"No," I reply, sounding more assured than I really am. She is referring to aliens; I to God, but what difference does it really make? Couldn't we both be talking about the same thing, really? Couldn't God be an alien of the greatest kind?
We lay on my rooftop, as on so many nights, and stare at the stars up above. Tonight the sky is particularly clear, and you can make out the exact line where the light ends and the nothingness begins. There is always a border, isn't there?
"What do you think they look like?" she asks. We've had this conversation before, but immediately I start to think about heaven. I'm not sure I believe in the place, but there's gotta be something better than this.
"They're disgusting ugly creatures," I tell her. "They feed their intellect alone and they know far more than we do." She's quiet, as if processing the information. For the first time I realize that it's the blackness she's looking at, and not the stars. "I think I've met them before," I say.

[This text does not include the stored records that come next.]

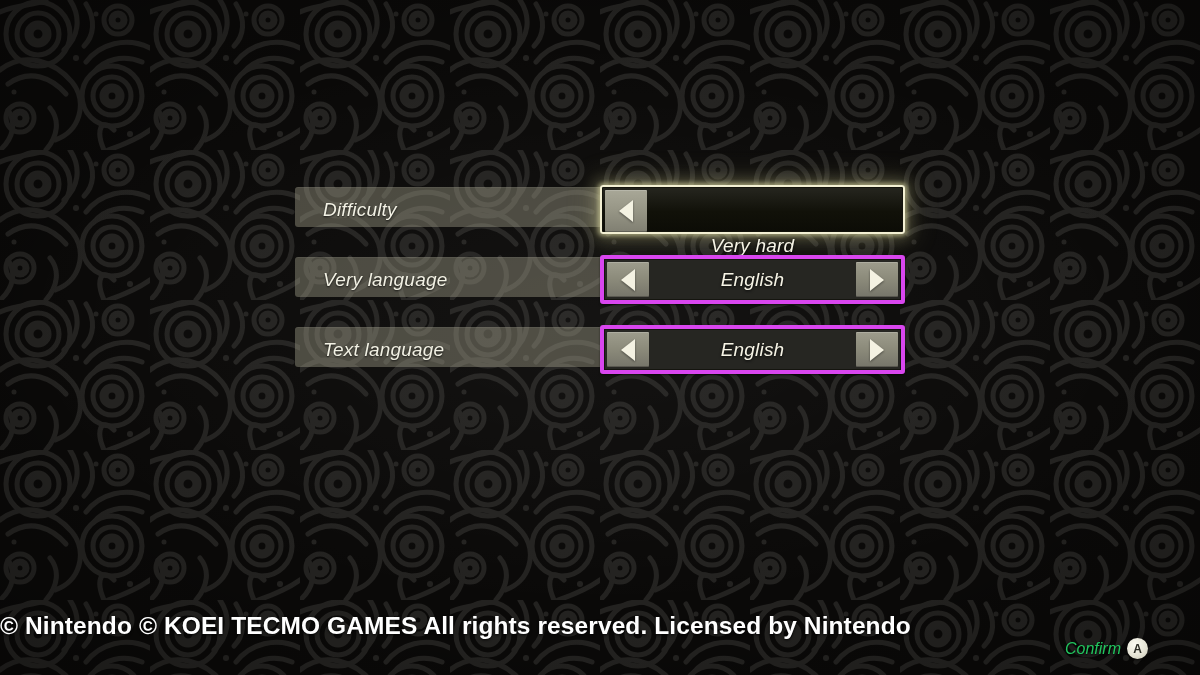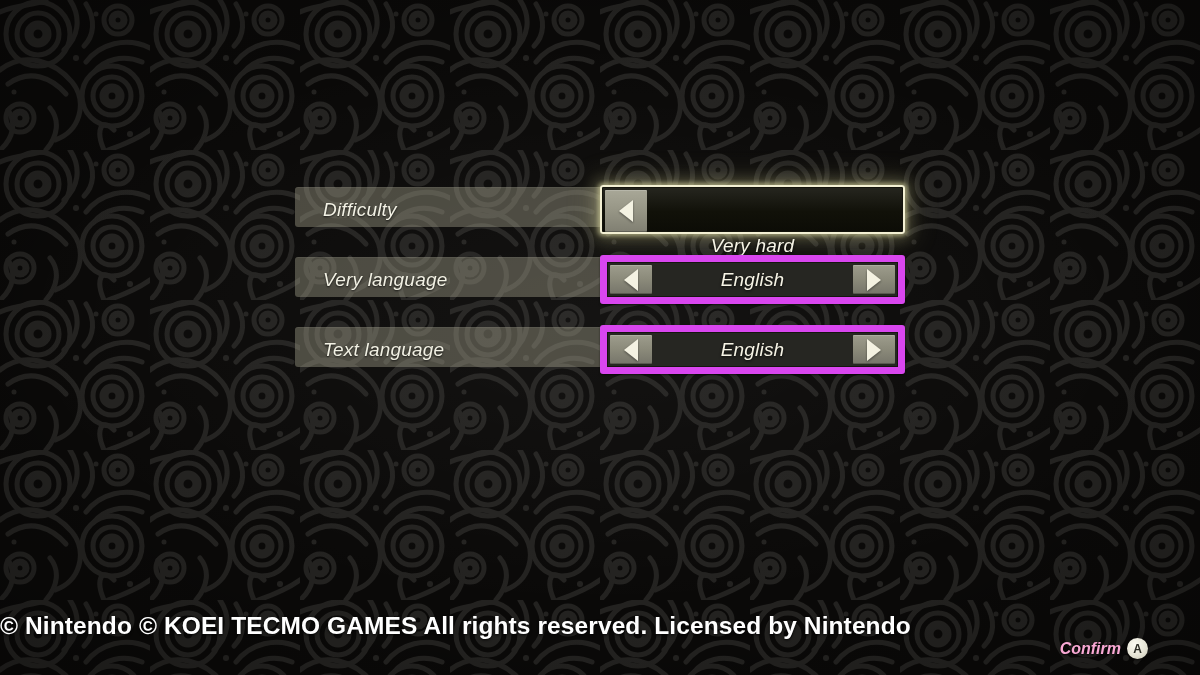"English" .value-box { border: 7px solid #d946ef -> 4px solid #d946ef }
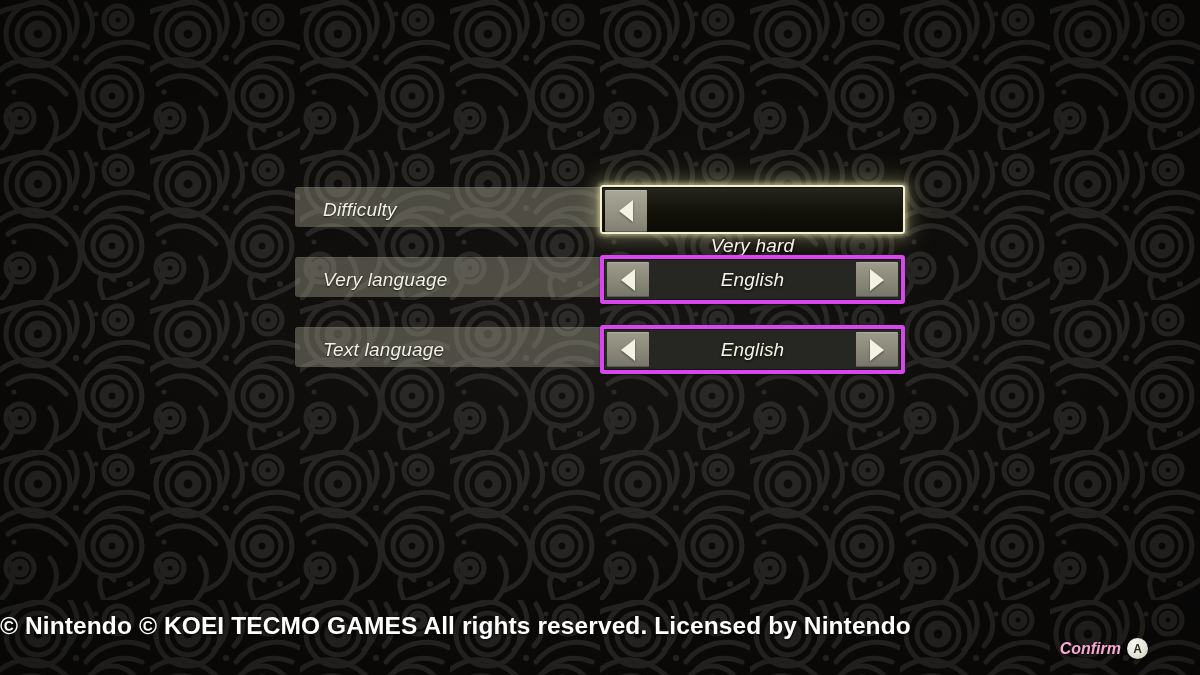"Confirm" #prompt-label { color: #f9a8d4 -> #22c55e; font-weight: 700 -> 400 }
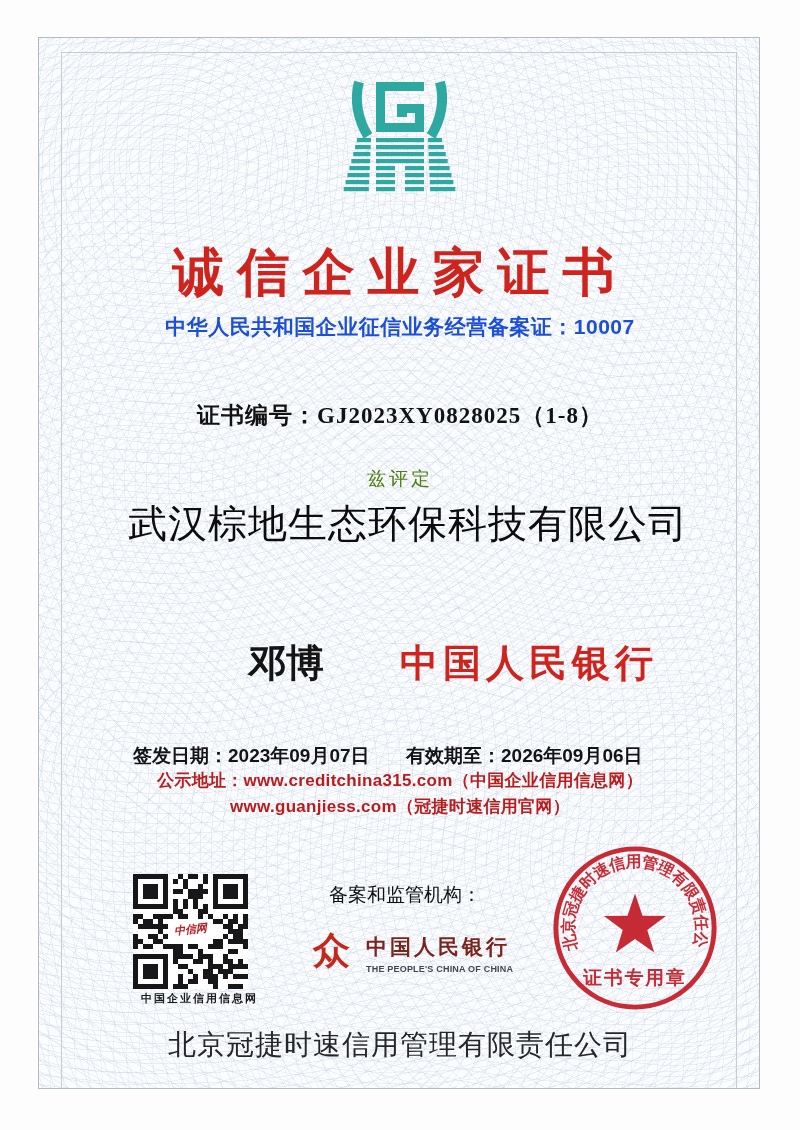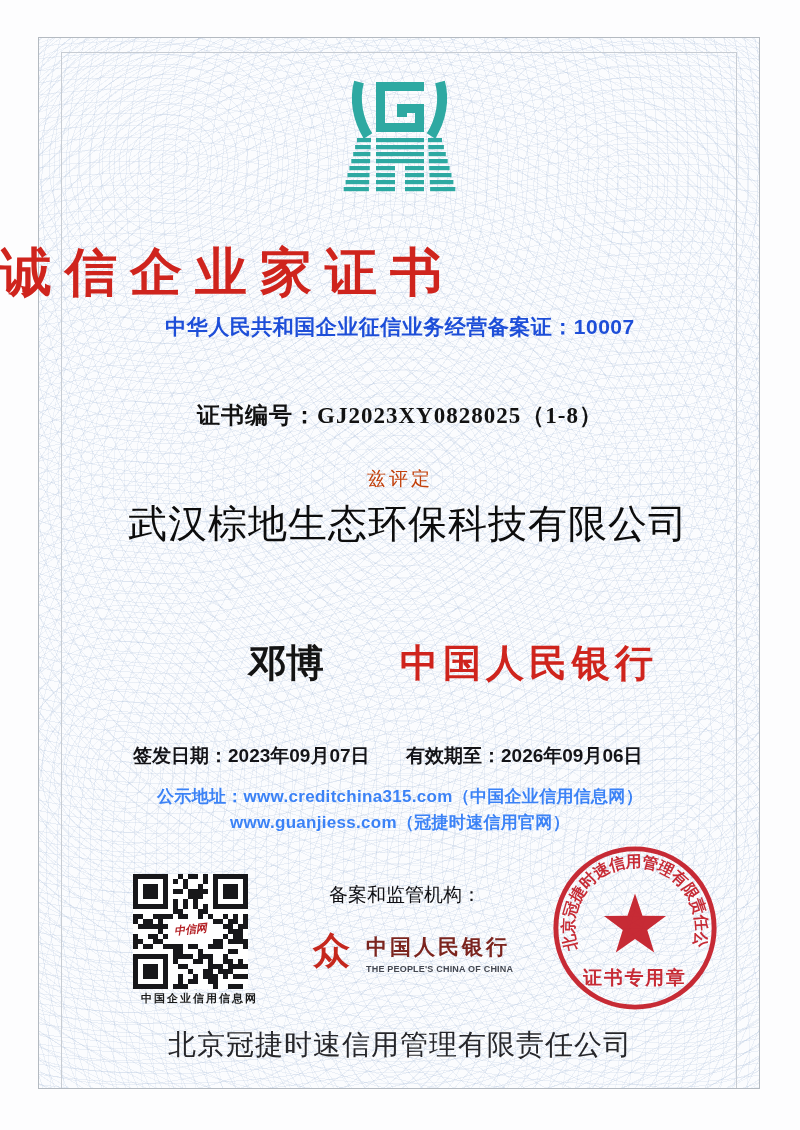"诚信企业家证书" .title { text-align: none -> center }
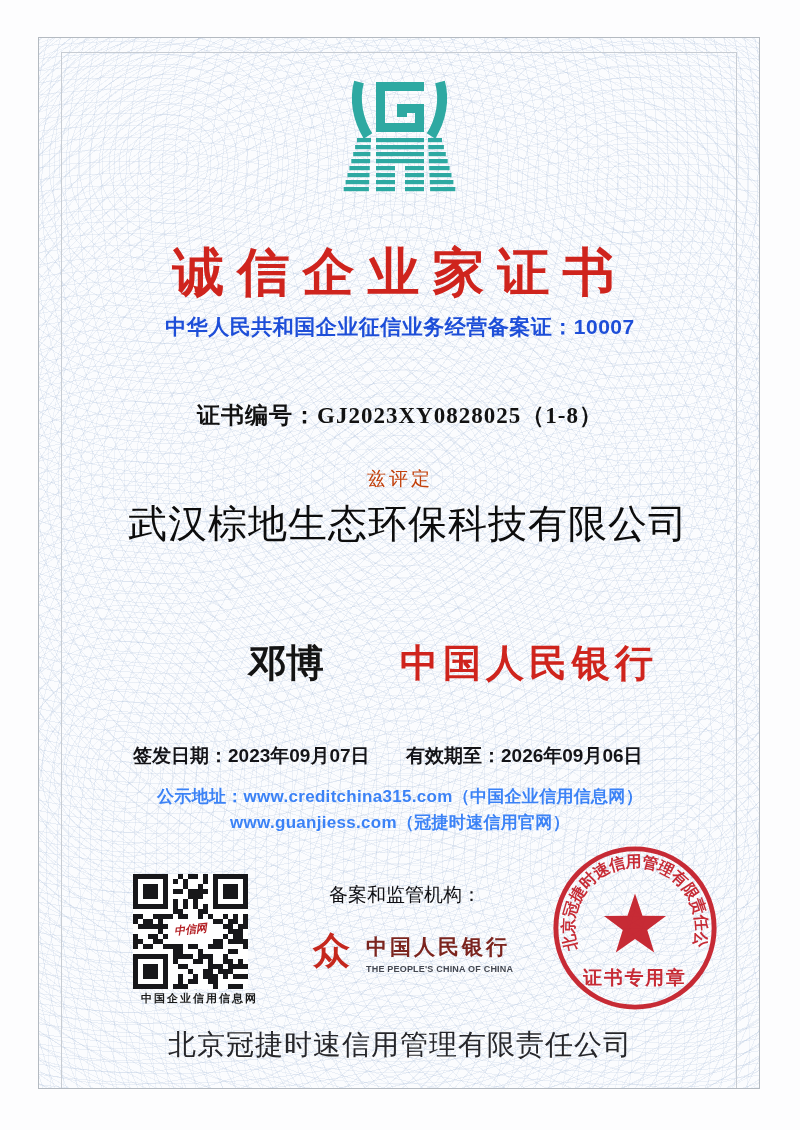"兹评定" .evaluate { color: #c2410c -> #4d7c0f }
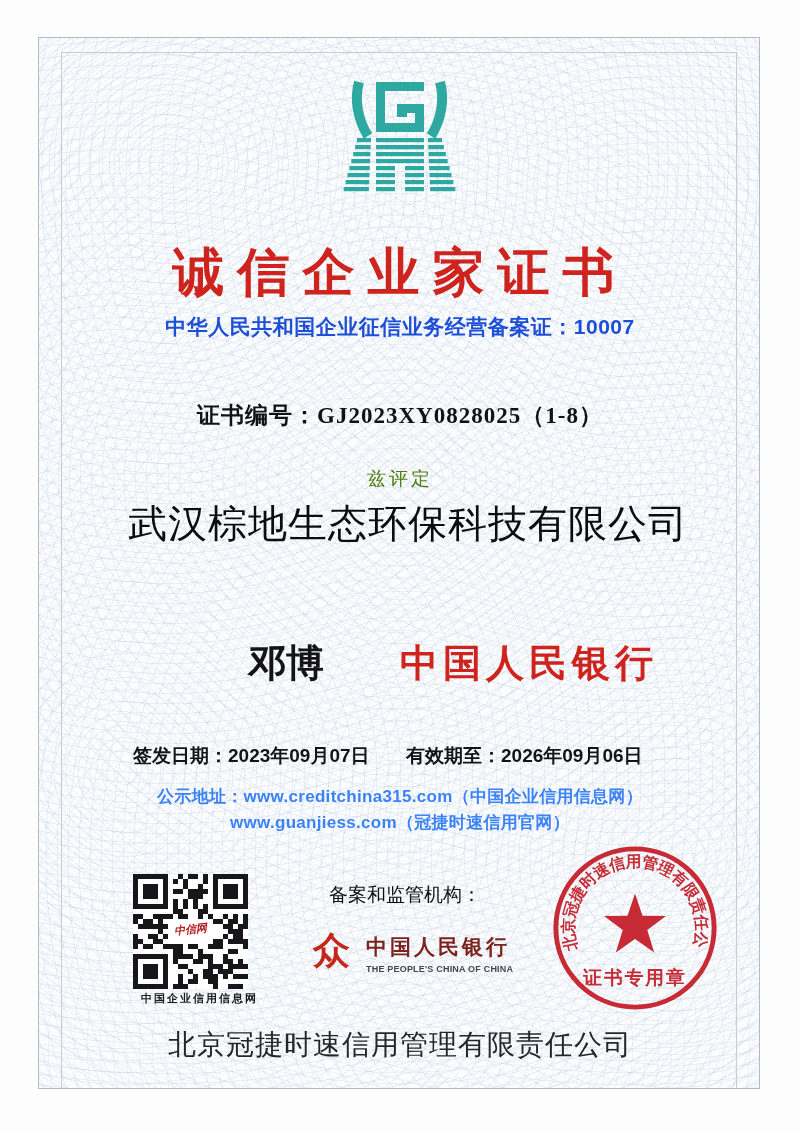"公示地址：www.creditchina315.com（中国企业信用信息网）" .urls { color: #3b82f6 -> #b91c1c; top: 784px -> 768px }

She lays still, not responding to the words I say. Perhaps she understands more than I think, more than I know. I look where she's looking, into the empty darkness, but I see nothing there.
"What if it all fell down?" she asks, and I'm not really sure what she means. The stars? The world? God?
"What direction is down?" I retort, stalling for time. What if it did fall, where would that leave us? And in the grand scheme of things, who are we anyways? Who is she, and who am I? And does it really matter?
We lay on the rooftop, gazing at the nothingness between the stars. But the light, it's always there.